→ **EXERCISE**: Give back the full listing as written. No pictures go with it.

START INFORMATION GIVEN

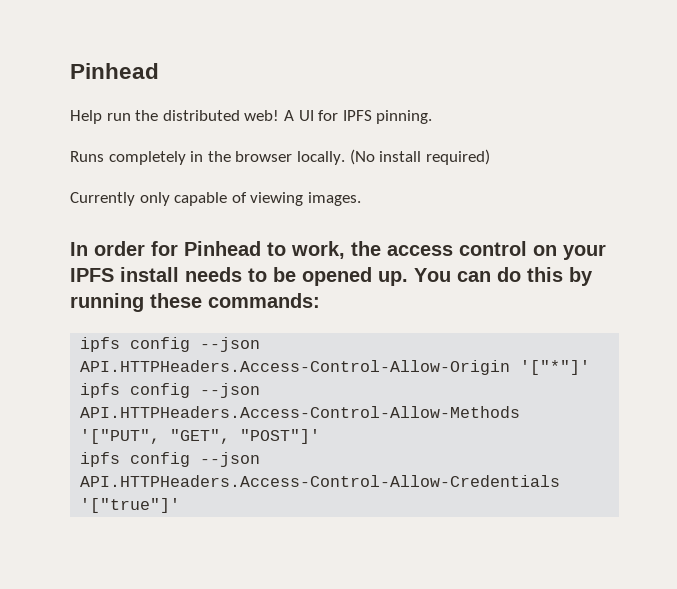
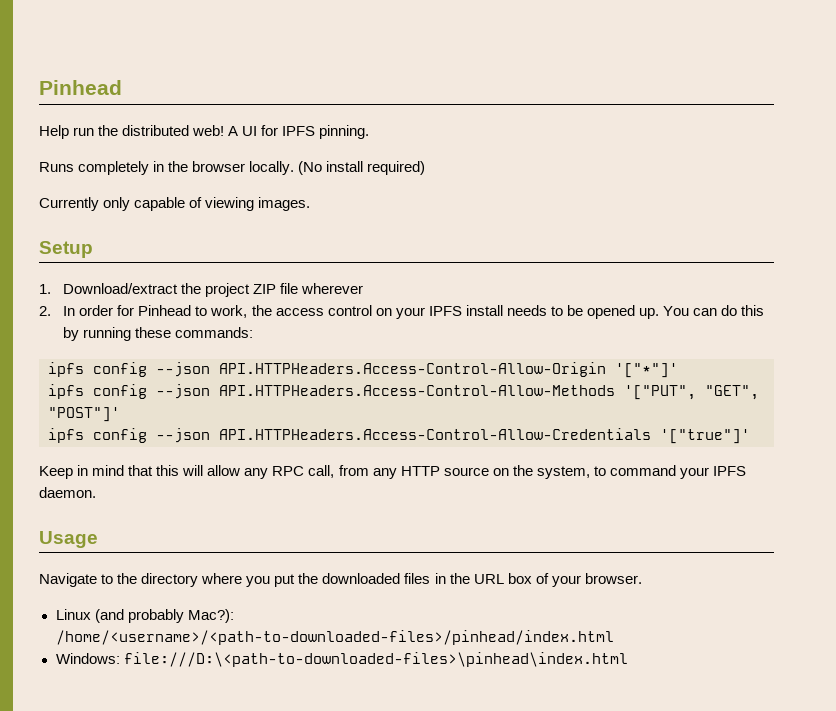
(361, 199) none -> [39,241,93,258] [39,283,364,297] [39,306,51,316] Setup // 1. Download/extract the project ZIP file wherever // 2.
(181, 505) none -> [39,465,746,479] [39,487,96,498] [39,531,98,548] [39,573,642,587] [55,609,234,623] [55,630,614,645] [55,652,628,667] // Keep in mind that this will allow any RPC call, from any HTTP source on the system, to command your IPFS daemon. // Usage // Navigate to the directory where you put the downloaded files in the URL box of your browser. // Linux (and probably Mac?): /home/<username>/<path-to-downloaded-files>/pinhead/index.html // Windows: file:///D:\<path-to-downloaded-files>\pinhead\index.html

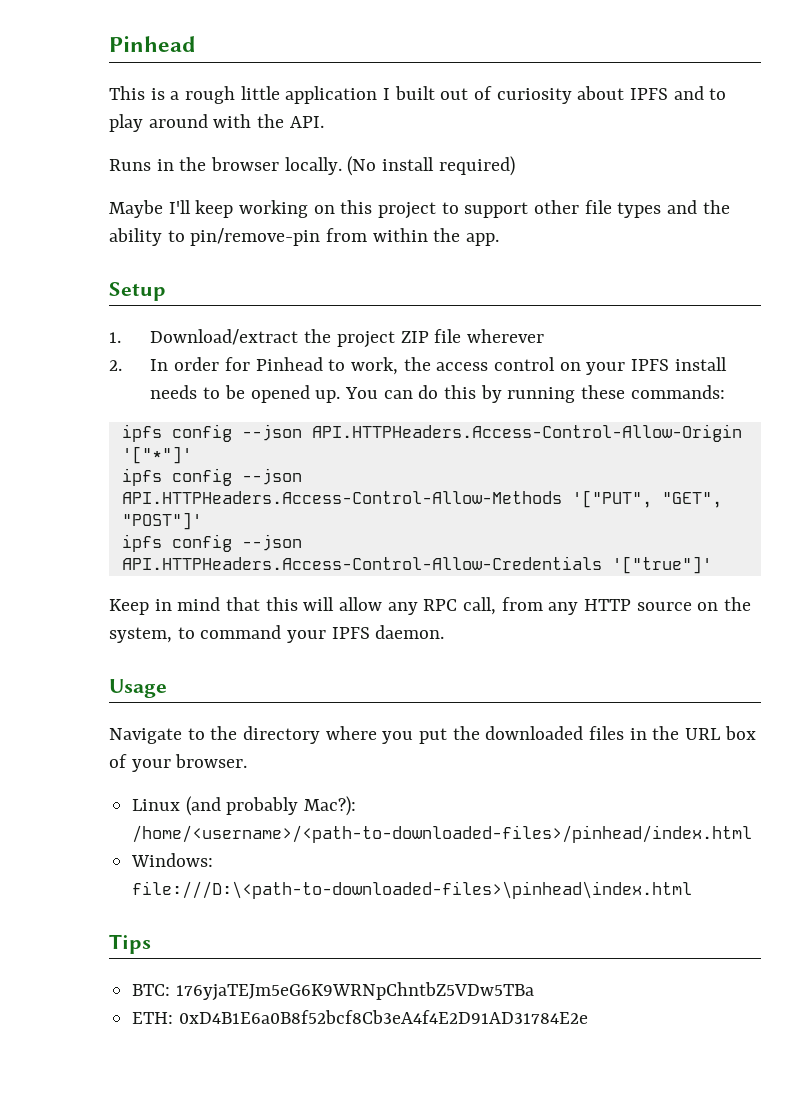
[39,125,370,139] Help run the distributed web! A UI for IPFS pinning. -> [109,86,727,104] [109,114,324,132] This is a rough little application I built out of curiosity about IPFS and to play around with the API.
[78,161,150,175] completely -> (151, 165) none
[39,197,311,211] Currently only capable of viewing images. -> [109,200,730,219] [109,228,500,246] Maybe I'll keep working on this project to support other file types and the ability to pin/remove-pin from within the app.
(628, 659) none -> [109,934,151,954] [132,982,534,1001] [132,1010,588,1024] // Tips // BTC: 176yjaTEJm5eG6K9WRNpChntbZ5VDw5TBa // ETH: 0xD4B1E6a0B8f52bcf8Cb3eA4f4E2D91AD31784E2e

END INFORMATION GIVEN

→ **FINISHED EXERCISE**:
(361, 199) none -> [39,241,93,258] [39,283,364,297] [39,306,51,316] Setup // 1. Download/extract the project ZIP file wherever // 2.
(181, 505) none -> [39,465,746,479] [39,487,96,498] [39,531,98,548] [39,573,642,587] [55,609,234,623] [55,630,614,645] [55,652,628,667] // Keep in mind that this will allow any RPC call, from any HTTP source on the system, to command your IPFS daemon. // Usage // Navigate to the directory where you put the downloaded files in the URL box of your browser. // Linux (and probably Mac?): /home/<username>/<path-to-downloaded-files>/pinhead/index.html // Windows: file:///D:\<path-to-downloaded-files>\pinhead\index.html

[39,125,370,139] Help run the distributed web! A UI for IPFS pinning. -> [109,86,727,104] [109,114,324,132] This is a rough little application I built out of curiosity about IPFS and to play around with the API.
[78,161,150,175] completely -> (151, 165) none
[39,197,311,211] Currently only capable of viewing images. -> [109,200,730,219] [109,228,500,246] Maybe I'll keep working on this project to support other file types and the ability to pin/remove-pin from within the app.
(628, 659) none -> [109,934,151,954] [132,982,534,1001] [132,1010,588,1024] // Tips // BTC: 176yjaTEJm5eG6K9WRNpChntbZ5VDw5TBa // ETH: 0xD4B1E6a0B8f52bcf8Cb3eA4f4E2D91AD31784E2e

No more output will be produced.